Like many of the plaintiffs in these actions, Jones argued that the information she provided voluntarily to the websites she visits has value.  The Eighth Circuit did not disagree that companies might value the information gathered by the technology used on their websites.  The panel, however, concluded that it could not reasonably infer from the facts alleged how a company’s receipt of this information could invade Jones’ privacy—particularly where she had voluntarily conveyed it and there was no suggestion that the technology “capture[d]” data of a particularly sensitive nature or her personally identifying information.10

The district court in Adams and the consolidated appeals had bluntly concluded that merely alleging an invasion of privacy did not satisfy Article III’s standing requirements.  The Eight Circuit’s decision is more textured.  Observing that “[f]ederal courts are not much concerned with labels and unsupported characterizations,” the panel held that even though Jones alleged her privacy had been invaded, the court was unpersuaded that “her allegations plausibly show that is the case.”11  This conclusion—that Jones’ allegations, in context, were implausible to establish Article III standing—was in keeping with the court’s own precedents and the Supreme Court’s seminal TransUnion decision.12  The panel makes the core observation that standing involves a fundamental question about who may access the federal courthouse—in the words of Justice Scalia, “to have standing, a plaintiff must be able to give a good answer to the question, ‘what’s it to you?’”  In holding that no privacy injury exists simply because one blithely labels their claim as a privacy injury, based on the allegations presented, the Eighth Circuit wisely answered, “nothing.”
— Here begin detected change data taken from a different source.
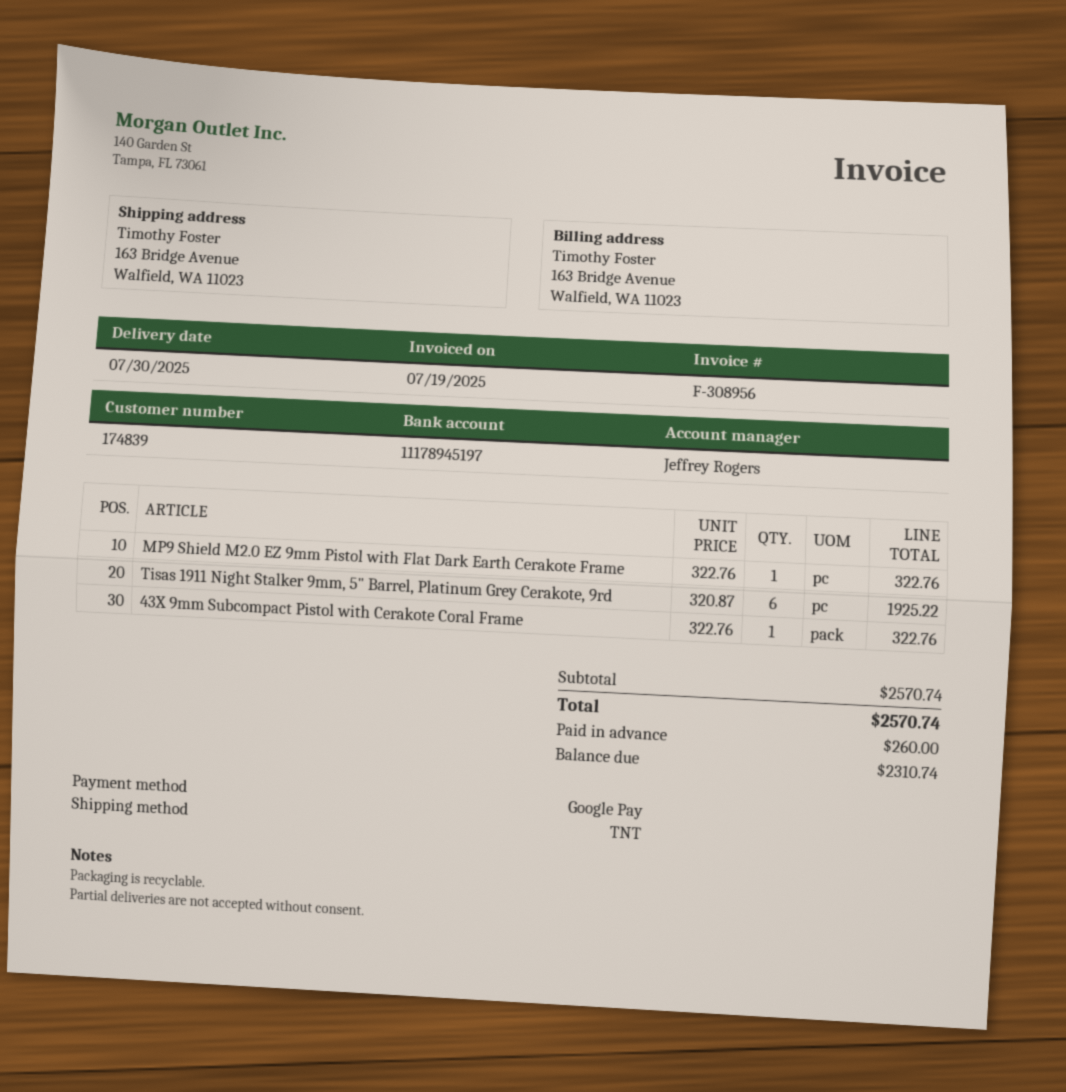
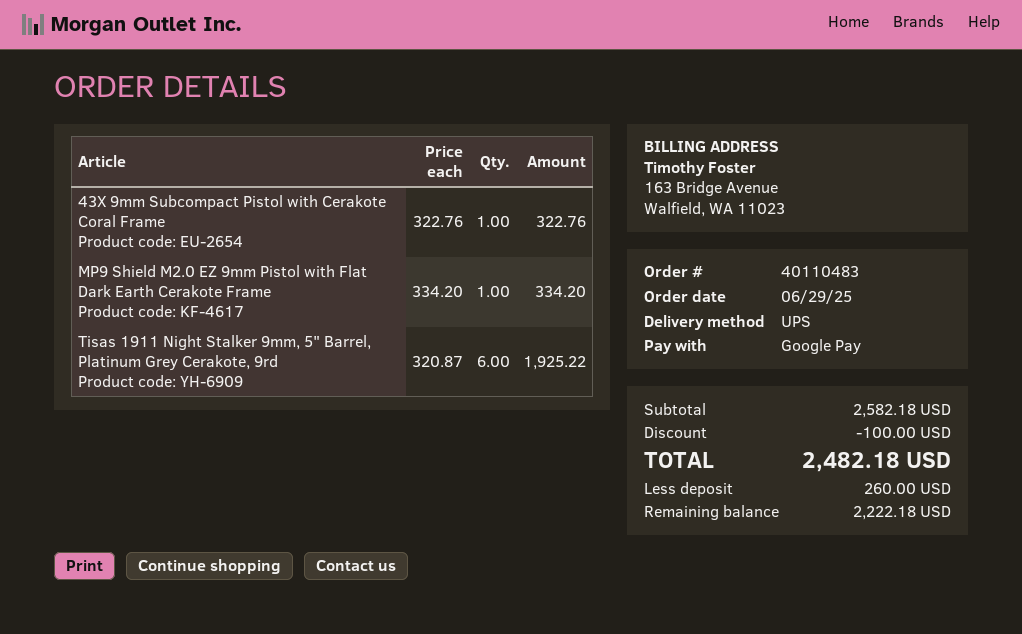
shipping method: TNT -> UPS
MP9 Shield M2.0 EZ 9mm Pistol with Flat Dark Earth Cerakote Frame: 1 x 322.76 = 322.76 -> 1 x 334.20 = 334.20
subtotal: 2570.74 -> 2582.18
discount: none -> 100.00
total: 2570.74 -> 2482.18
balance: 2310.74 -> 2222.18

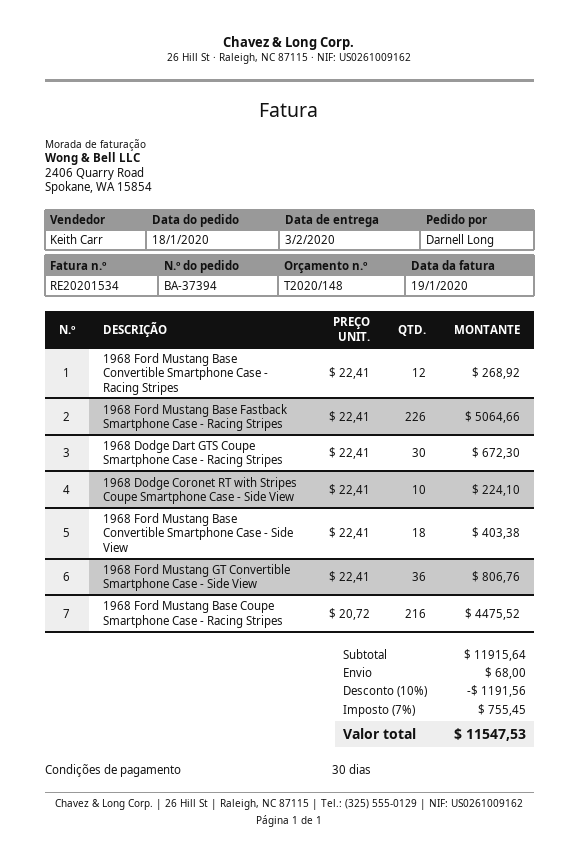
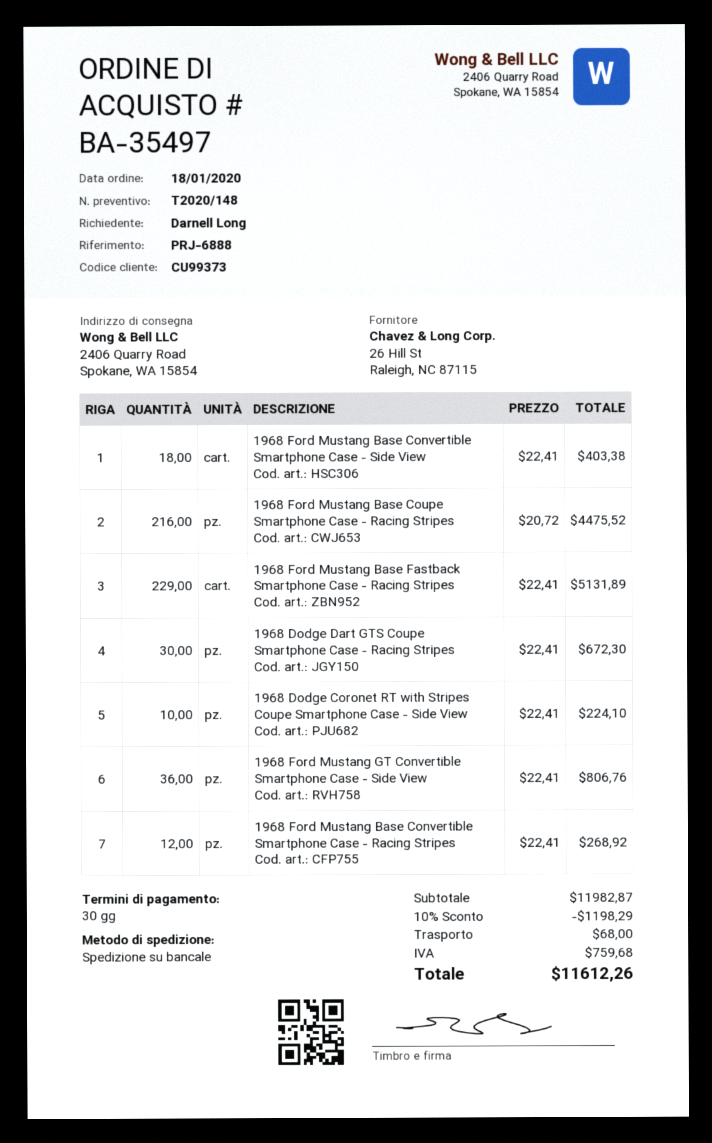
order number: BA-37394 -> BA-35497
1968 Ford Mustang Base Fastback Smartphone Case - Racing Stripes: 226 x 22.41 = 5064.66 -> 229 x 22.41 = 5131.89
subtotal: 11915.64 -> 11982.87
discount: 10% = 1191.56 -> 10% = 1198.29
tax: 755.45 -> 759.68
total: 11547.53 -> 11612.26

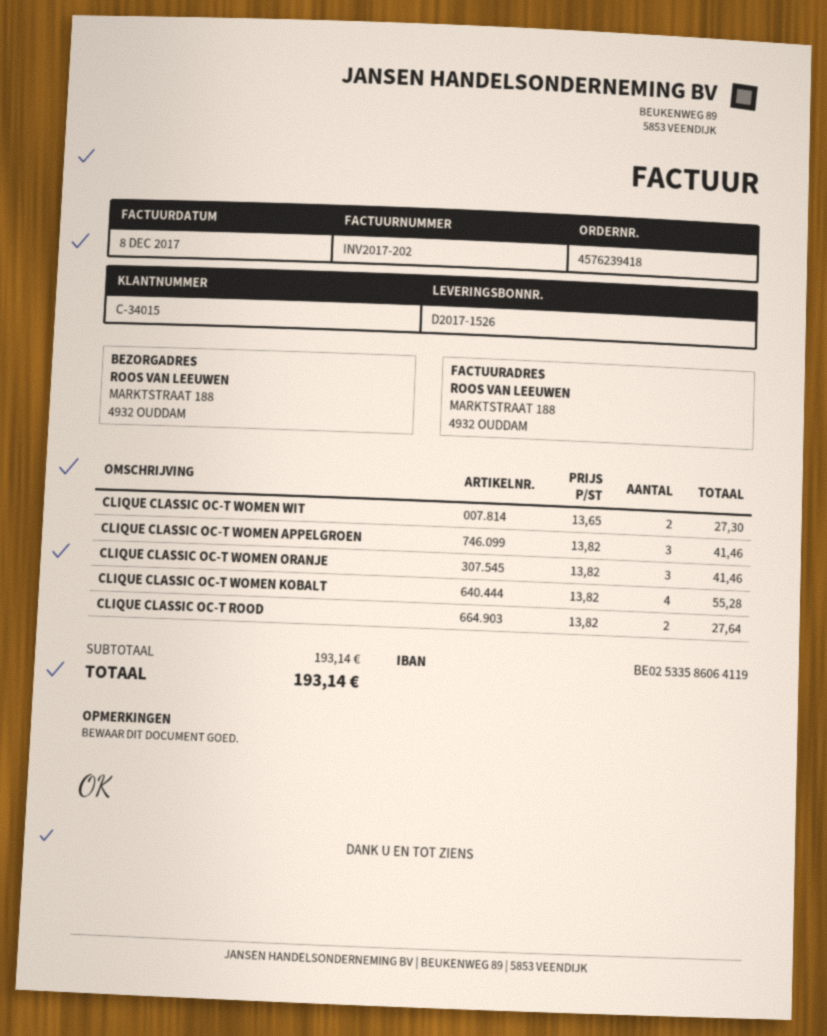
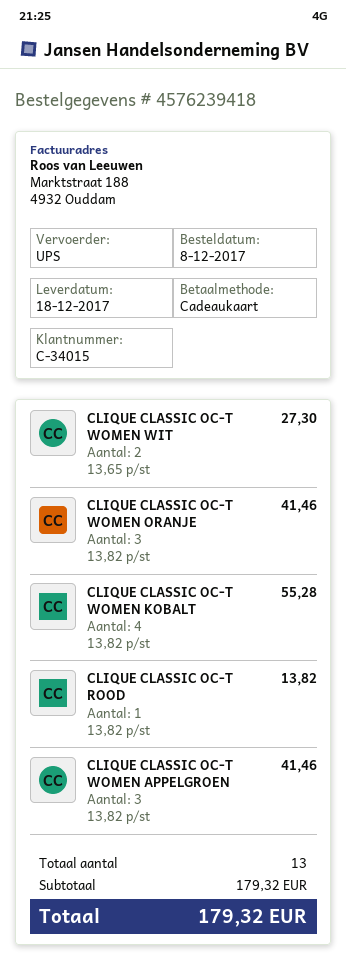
CLIQUE CLASSIC OC-T ROOD: 2 x 13.82 = 27.64 -> 1 x 13.82 = 13.82
subtotal: 193.14 -> 179.32
total: 193.14 -> 179.32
In the end, not all circuits may agree.  The Ninth Circuit, for instance, is hearing oral argument in another session-replay class action today (January 16), Popa v. PSP Group LLC and Microsoft Corp.,13 where the district court dismissed for lack of standing.  The Supreme Court may soon be asked to answer whether the mere utterance of the words “invasion of privacy” requires a reflexive conclusion that standing exists.  The Court’s ruling in TransUnion is abundantly clear:  it does not.  That issue may well carry the day in the final calculus.  In the meantime, the Eighth Circuit’s straightforward decision in Jones serves as a helpful reminder.

Notes

  1. Jones v. Bloomindales.com, LLC, No. 23-3606 (8th Cir. Dec. 24, 2024).
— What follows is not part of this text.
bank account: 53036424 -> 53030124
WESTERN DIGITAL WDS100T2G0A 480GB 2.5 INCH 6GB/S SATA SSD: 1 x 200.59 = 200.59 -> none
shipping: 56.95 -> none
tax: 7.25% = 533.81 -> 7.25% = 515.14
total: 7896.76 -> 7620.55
  2. Id. at *6 (citing Auer v. TransUnion, LLC, 902 F.3d 873, 878 (8th Cir. 2018)).
  3. Id. at *7.
  4. Id. at *2–3.
  5. See, e.g., In re BPS Direct, LLC, 705 F. Supp. 3d 333, 356 (E.D. Pa. 2023); Jones v. Papa John’s Int’l, Inc., No. 4:23-cv-00023-SRC, 2023 U.S. Dist. LEXIS 195047, at *1 (E.D. Mo. Oct. 31, 2023); Hasson v. Fullstory, Inc., No. 2:22-cv-1246, 2023 U.S. Dist. LEXIS 127761, 2023 WL 4745961, at *2 (W.D. Pa. July 25, 2023); Saleh v. Nike, Inc., 562 F. Supp. 3d 503, 511 (C.D. Cal. 2021).
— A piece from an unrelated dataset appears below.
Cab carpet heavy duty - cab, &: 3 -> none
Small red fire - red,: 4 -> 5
  6. Jones, No. 23-3606, at *3.
  7. See generally Adams v. PSP Grp., LLC, No. 4:22-CV-1210 (E.D. Mo. 2022).
  8. Jones, No. 23-3606, at *4-5 (quoting Ruzicka Elec. & Sons, Inc. v. Int’l Bd. of Elec. Workers, Local 1, 427 F.3d 511, 524 (8th Cir. 2005)).
  9. Id. at *6 (citing Arndt v. Gov’t Emps. Ins. Co., 2024 WL 4335644, at *5 (D. Md. Sept. 26, 2024) (collecting cases)).
  10. For example, Jones’ social security number, medical history, bank account figures, or  credit  card  information—or even more basic personal data like “her contact information or even her name.”  See id.
  11. Id. (emphasis added).
  12. See id. at *5-7.
  13. No. 24-14. WLF joined the Chamber of Commerce of the USA, NetChoice LLC, and the Interactive Advertising Bureau on an amicus curiae brief supporting the appellees.